All rocks get wet when you put water on them, the surface gets slick, and the like. When this happens, what you get is the water adhering to the surface of the rock. Let's say that if the surface area of the rock is $A$, then the mass of water that adheres to the rock is $\sigma A$, where $\sigma$ is some number that depends on the material that the rock is made out of, how porous the surface is, etc, etc.

Now, we have a rock that has water mass $\rho_{w}\sigma A$ and rock mass $\rho_{r}V$. Thus, our wet rock has a water content fraction of $\frac{\rho_{w}\sigma 4\pi r^{2}}{\rho_{r}\frac{4}{3}\pi r^{3}} = 3\sigma\frac{\rho_{w}}{r\rho_{r}}$. So, for large rocks, the rock is mostly made out of rock, but for small rocks, the rock is mostly made out of water. Thus, as the particle size decreases, we expect the rock to behave in more water-like ways, because the rock is more and more made out of water.
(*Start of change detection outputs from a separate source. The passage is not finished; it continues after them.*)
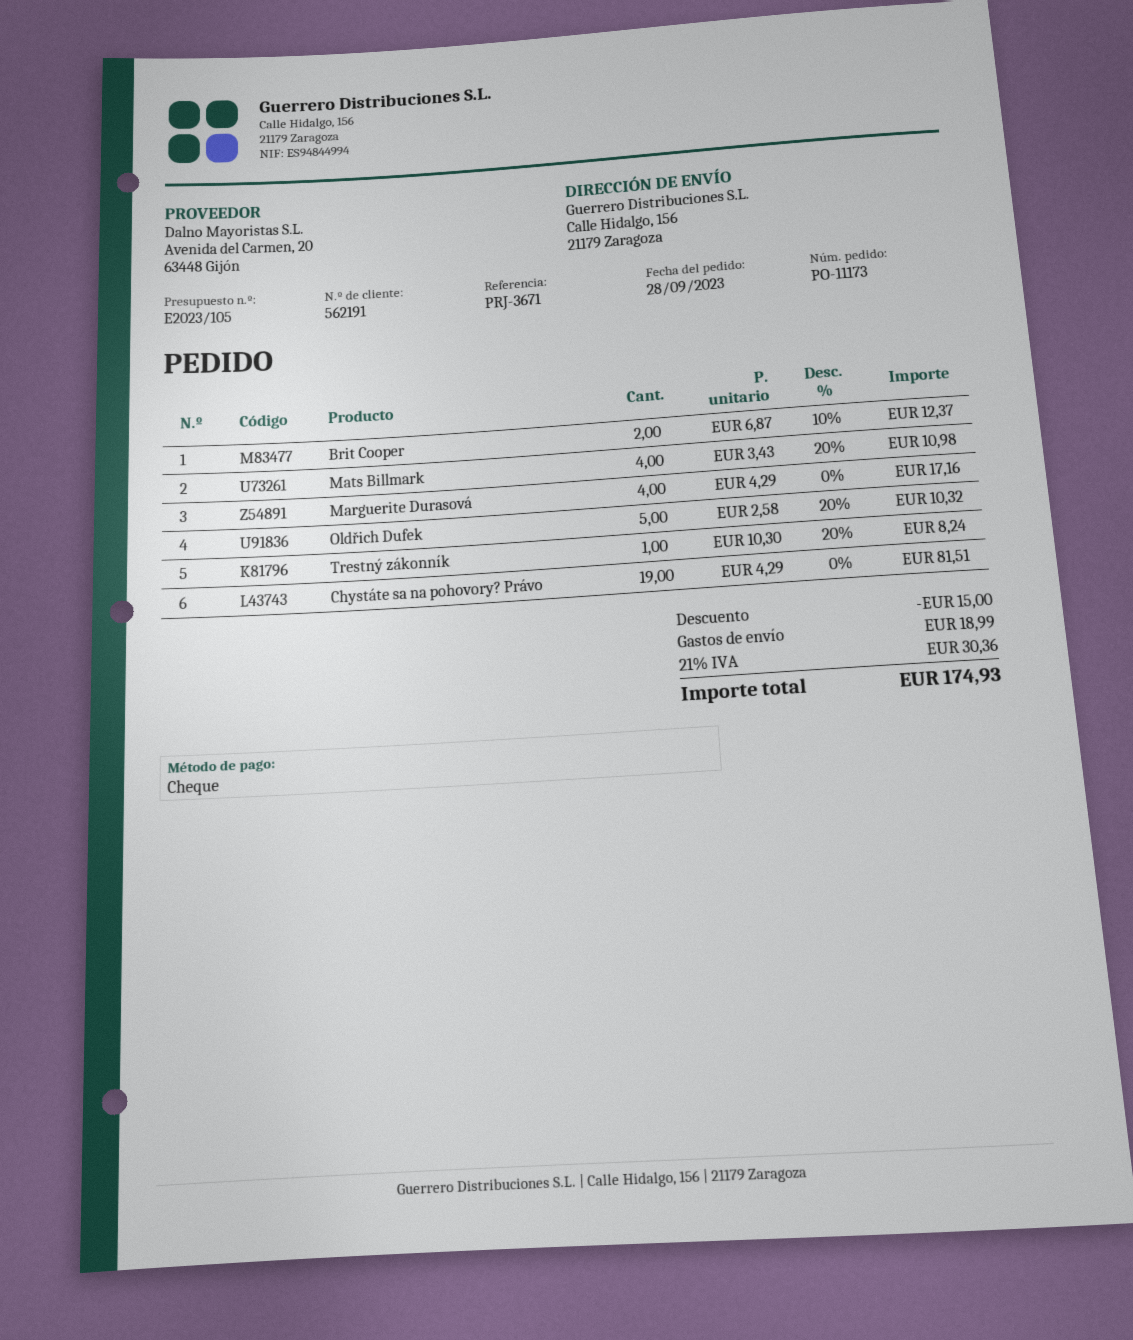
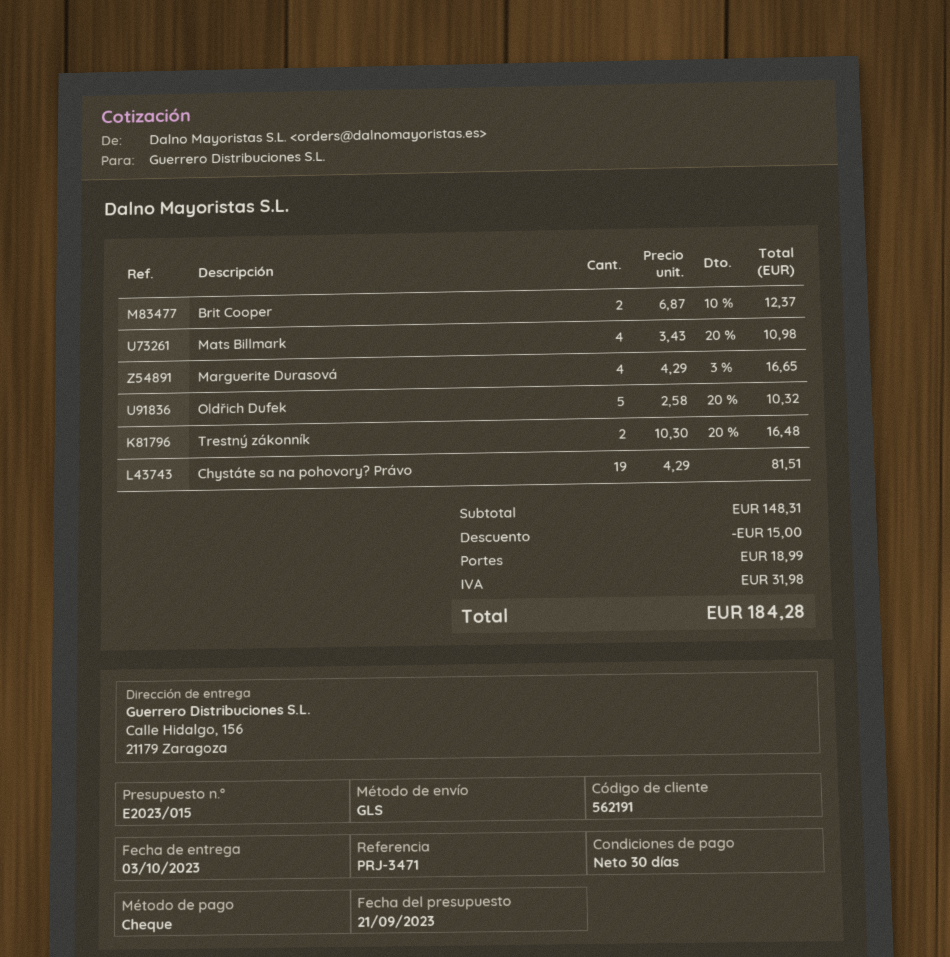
quote number: E2023/105 -> E2023/015
reference: PRJ-3671 -> PRJ-3471
Marguerite Durasová: 4 x 4.29 = 17.16 -> 4 x 4.29 - 3% = 16.65
Trestný zákonník: 1 x 10.30 - 20% = 8.24 -> 2 x 10.30 - 20% = 16.48
tax: 30.36 -> 31.98
total: 174.93 -> 184.28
In reality, this will be further magnified because the water will extend out from the rock some, and the particle-particle interactions will depend on things like surface tension and the like (not to mention that there will be some cutoff to all of this, because you don't expect the ratio to ever diverge). But the per-particle water/rock ratio alone shows you that you expect the thing to behave in a more water-like way as the particle size decreases.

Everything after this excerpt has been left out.